→ WHAT THIS TASK INVOLVES:
Look through the listing below for the line containing "проводиться по результатам". Copy it and each line after it up to and including the line containing "- 3. Click on", exactly, leaving out pictures.

==== AVAILABLE DATA ====

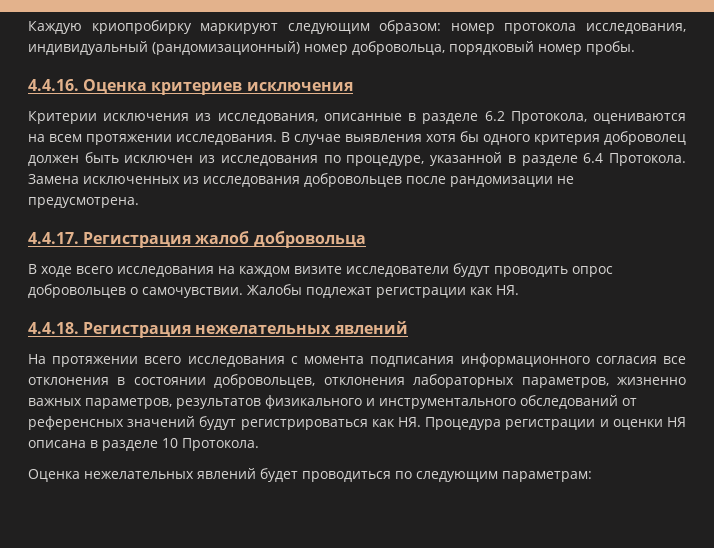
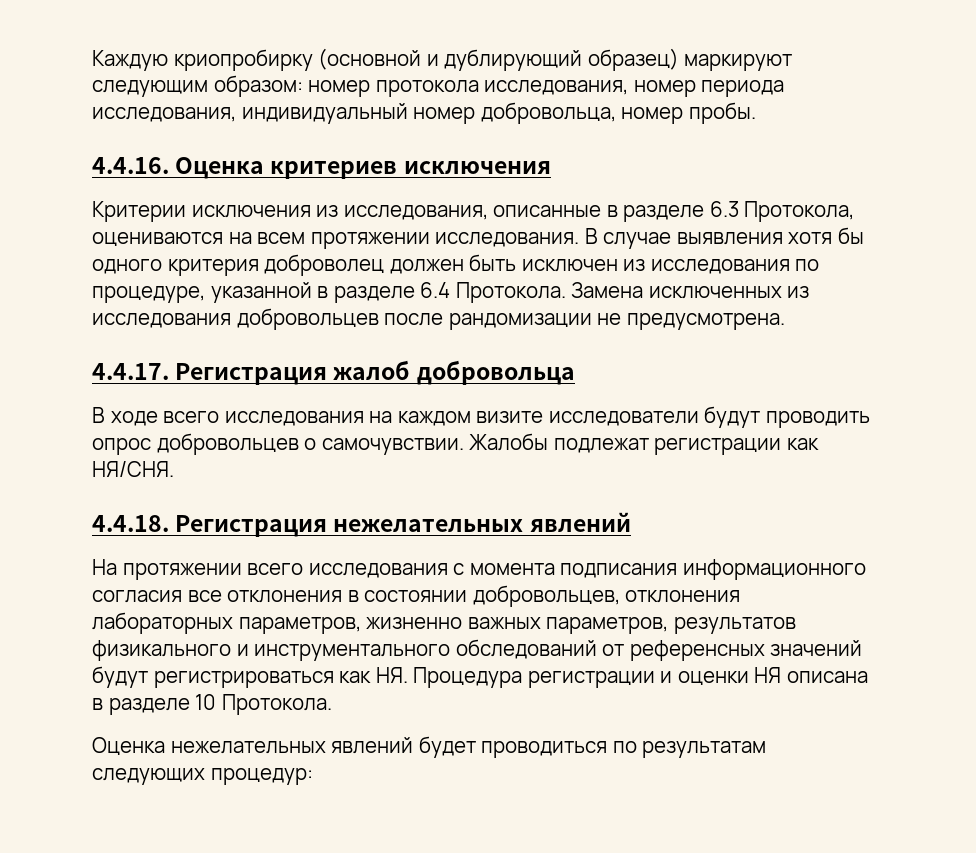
- Каждую криопробирку маркируют следующим образом: номер протокола исследования, индивидуальный (рандомизационный) номер добровольца, порядковый номер пробы.
+ Каждую криопробирку (основной и дублирующий образец) маркируют следующим образом: номер протокола исследования, номер периода исследования, индивидуальный номер добровольца, номер пробы.
- Критерии исключения из исследования, описанные в разделе 6.2 Протокола, оцениваются на всем протяжении исследования.
+ Критерии исключения из исследования, описанные в разделе 6.3 Протокола, оцениваются на всем протяжении исследования.
- Жалобы подлежат регистрации как НЯ.
+ Жалобы подлежат регистрации как НЯ/СНЯ.
- Оценка нежелательных явлений будет проводиться по следующим параметрам:
+ Оценка нежелательных явлений будет проводиться по результатам следующих процедур:

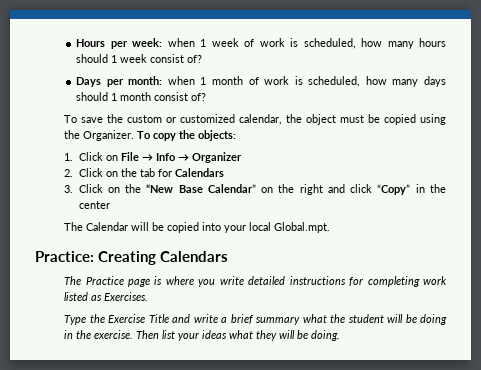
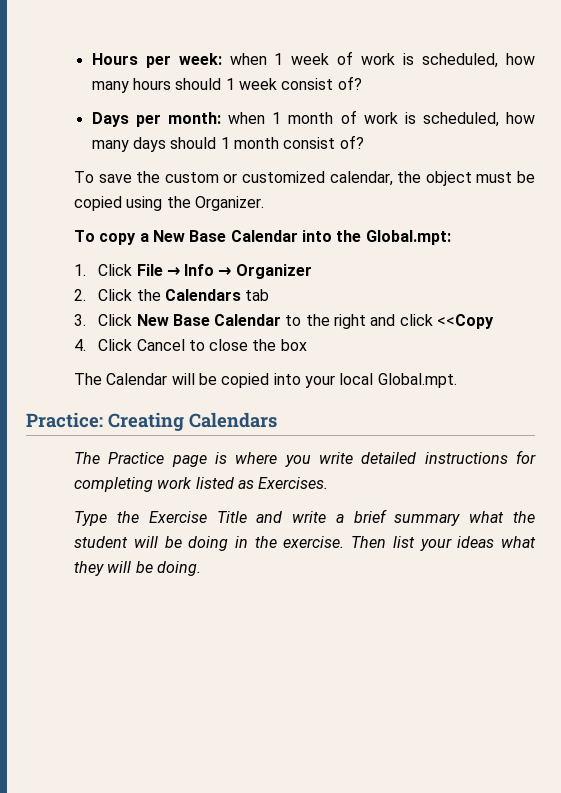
- To save the custom or customized calendar, the object must be copied using the Organizer. To copy the objects:
+ To save the custom or customized calendar, the object must be copied using the Organizer.
+ To copy a New Base Calendar into the Global.mpt:
- 1. Click on File → Info → Organizer
+ 1. Click File → Info → Organizer
- 2. Click on the tab for Calendars
+ 2. Click the Calendars tab
- 3. Click on the “New Base Calendar” on the right and click “Copy” in the center
+ 3. Click New Base Calendar to the right and click <<Copy
+ 4. Click Cancel to close the box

====

→ WRITTEN RESPONSE:
+ Оценка нежелательных явлений будет проводиться по результатам следующих процедур:

- To save the custom or customized calendar, the object must be copied using the Organizer. To copy the objects:
+ To save the custom or customized calendar, the object must be copied using the Organizer.
+ To copy a New Base Calendar into the Global.mpt:
- 1. Click on File → Info → Organizer
+ 1. Click File → Info → Organizer
- 2. Click on the tab for Calendars
+ 2. Click the Calendars tab
- 3. Click on the “New Base Calendar” on the right and click “Copy” in the center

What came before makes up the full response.